About this task =
Please restate the data exactly, from the first line to the last.

Input for this task =

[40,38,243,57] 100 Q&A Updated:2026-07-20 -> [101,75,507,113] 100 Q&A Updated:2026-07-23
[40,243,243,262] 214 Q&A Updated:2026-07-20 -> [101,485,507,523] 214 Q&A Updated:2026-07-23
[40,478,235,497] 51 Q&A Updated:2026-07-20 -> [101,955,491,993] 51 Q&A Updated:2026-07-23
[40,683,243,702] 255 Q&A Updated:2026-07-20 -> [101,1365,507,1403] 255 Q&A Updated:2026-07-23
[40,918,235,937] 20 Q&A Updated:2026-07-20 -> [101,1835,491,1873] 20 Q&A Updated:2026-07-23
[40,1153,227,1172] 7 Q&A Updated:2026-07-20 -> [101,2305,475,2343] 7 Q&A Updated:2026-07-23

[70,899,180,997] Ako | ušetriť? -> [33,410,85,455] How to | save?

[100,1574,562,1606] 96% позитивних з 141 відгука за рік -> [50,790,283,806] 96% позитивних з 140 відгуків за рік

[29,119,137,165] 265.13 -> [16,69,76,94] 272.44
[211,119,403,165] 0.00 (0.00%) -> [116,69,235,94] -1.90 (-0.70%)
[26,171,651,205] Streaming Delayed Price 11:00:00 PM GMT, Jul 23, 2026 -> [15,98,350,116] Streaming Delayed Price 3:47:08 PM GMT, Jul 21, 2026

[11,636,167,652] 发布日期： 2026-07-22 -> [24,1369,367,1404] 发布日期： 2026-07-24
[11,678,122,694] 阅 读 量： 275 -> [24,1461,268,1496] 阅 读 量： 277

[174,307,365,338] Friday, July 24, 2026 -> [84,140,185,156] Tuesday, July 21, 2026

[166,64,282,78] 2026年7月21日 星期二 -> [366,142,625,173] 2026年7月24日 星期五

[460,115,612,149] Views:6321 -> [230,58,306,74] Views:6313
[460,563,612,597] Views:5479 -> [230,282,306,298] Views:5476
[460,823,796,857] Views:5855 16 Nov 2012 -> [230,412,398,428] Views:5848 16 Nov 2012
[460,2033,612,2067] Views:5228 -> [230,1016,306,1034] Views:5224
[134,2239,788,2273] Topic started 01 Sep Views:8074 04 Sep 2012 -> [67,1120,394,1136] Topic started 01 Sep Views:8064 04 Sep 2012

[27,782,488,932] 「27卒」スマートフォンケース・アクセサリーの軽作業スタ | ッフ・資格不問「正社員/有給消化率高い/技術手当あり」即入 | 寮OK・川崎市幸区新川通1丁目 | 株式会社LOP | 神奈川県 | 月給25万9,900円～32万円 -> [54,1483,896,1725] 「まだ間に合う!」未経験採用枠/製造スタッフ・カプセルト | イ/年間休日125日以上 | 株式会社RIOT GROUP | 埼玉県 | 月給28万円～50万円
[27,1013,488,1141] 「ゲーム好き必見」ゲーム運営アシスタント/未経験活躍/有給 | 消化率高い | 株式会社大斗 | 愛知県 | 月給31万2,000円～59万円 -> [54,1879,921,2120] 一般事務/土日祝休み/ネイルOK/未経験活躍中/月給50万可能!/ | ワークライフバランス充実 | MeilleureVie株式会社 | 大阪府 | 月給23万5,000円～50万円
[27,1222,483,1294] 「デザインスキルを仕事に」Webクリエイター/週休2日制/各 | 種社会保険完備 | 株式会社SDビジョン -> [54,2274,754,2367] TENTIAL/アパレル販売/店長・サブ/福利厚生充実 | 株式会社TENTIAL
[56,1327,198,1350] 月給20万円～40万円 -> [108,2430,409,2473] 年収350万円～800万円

Solution to the problem =
[40,38,243,57] 100 Q&A Updated:2026-07-20 -> [101,75,507,113] 100 Q&A Updated:2026-07-23
[40,243,243,262] 214 Q&A Updated:2026-07-20 -> [101,485,507,523] 214 Q&A Updated:2026-07-23
[40,478,235,497] 51 Q&A Updated:2026-07-20 -> [101,955,491,993] 51 Q&A Updated:2026-07-23
[40,683,243,702] 255 Q&A Updated:2026-07-20 -> [101,1365,507,1403] 255 Q&A Updated:2026-07-23
[40,918,235,937] 20 Q&A Updated:2026-07-20 -> [101,1835,491,1873] 20 Q&A Updated:2026-07-23
[40,1153,227,1172] 7 Q&A Updated:2026-07-20 -> [101,2305,475,2343] 7 Q&A Updated:2026-07-23

[70,899,180,997] Ako | ušetriť? -> [33,410,85,455] How to | save?

[100,1574,562,1606] 96% позитивних з 141 відгука за рік -> [50,790,283,806] 96% позитивних з 140 відгуків за рік

[29,119,137,165] 265.13 -> [16,69,76,94] 272.44
[211,119,403,165] 0.00 (0.00%) -> [116,69,235,94] -1.90 (-0.70%)
[26,171,651,205] Streaming Delayed Price 11:00:00 PM GMT, Jul 23, 2026 -> [15,98,350,116] Streaming Delayed Price 3:47:08 PM GMT, Jul 21, 2026

[11,636,167,652] 发布日期： 2026-07-22 -> [24,1369,367,1404] 发布日期： 2026-07-24
[11,678,122,694] 阅 读 量： 275 -> [24,1461,268,1496] 阅 读 量： 277

[174,307,365,338] Friday, July 24, 2026 -> [84,140,185,156] Tuesday, July 21, 2026

[166,64,282,78] 2026年7月21日 星期二 -> [366,142,625,173] 2026年7月24日 星期五

[460,115,612,149] Views:6321 -> [230,58,306,74] Views:6313
[460,563,612,597] Views:5479 -> [230,282,306,298] Views:5476
[460,823,796,857] Views:5855 16 Nov 2012 -> [230,412,398,428] Views:5848 16 Nov 2012
[460,2033,612,2067] Views:5228 -> [230,1016,306,1034] Views:5224
[134,2239,788,2273] Topic started 01 Sep Views:8074 04 Sep 2012 -> [67,1120,394,1136] Topic started 01 Sep Views:8064 04 Sep 2012

[27,782,488,932] 「27卒」スマートフォンケース・アクセサリーの軽作業スタ | ッフ・資格不問「正社員/有給消化率高い/技術手当あり」即入 | 寮OK・川崎市幸区新川通1丁目 | 株式会社LOP | 神奈川県 | 月給25万9,900円～32万円 -> [54,1483,896,1725] 「まだ間に合う!」未経験採用枠/製造スタッフ・カプセルト | イ/年間休日125日以上 | 株式会社RIOT GROUP | 埼玉県 | 月給28万円～50万円
[27,1013,488,1141] 「ゲーム好き必見」ゲーム運営アシスタント/未経験活躍/有給 | 消化率高い | 株式会社大斗 | 愛知県 | 月給31万2,000円～59万円 -> [54,1879,921,2120] 一般事務/土日祝休み/ネイルOK/未経験活躍中/月給50万可能!/ | ワークライフバランス充実 | MeilleureVie株式会社 | 大阪府 | 月給23万5,000円～50万円
[27,1222,483,1294] 「デザインスキルを仕事に」Webクリエイター/週休2日制/各 | 種社会保険完備 | 株式会社SDビジョン -> [54,2274,754,2367] TENTIAL/アパレル販売/店長・サブ/福利厚生充実 | 株式会社TENTIAL
[56,1327,198,1350] 月給20万円～40万円 -> [108,2430,409,2473] 年収350万円～800万円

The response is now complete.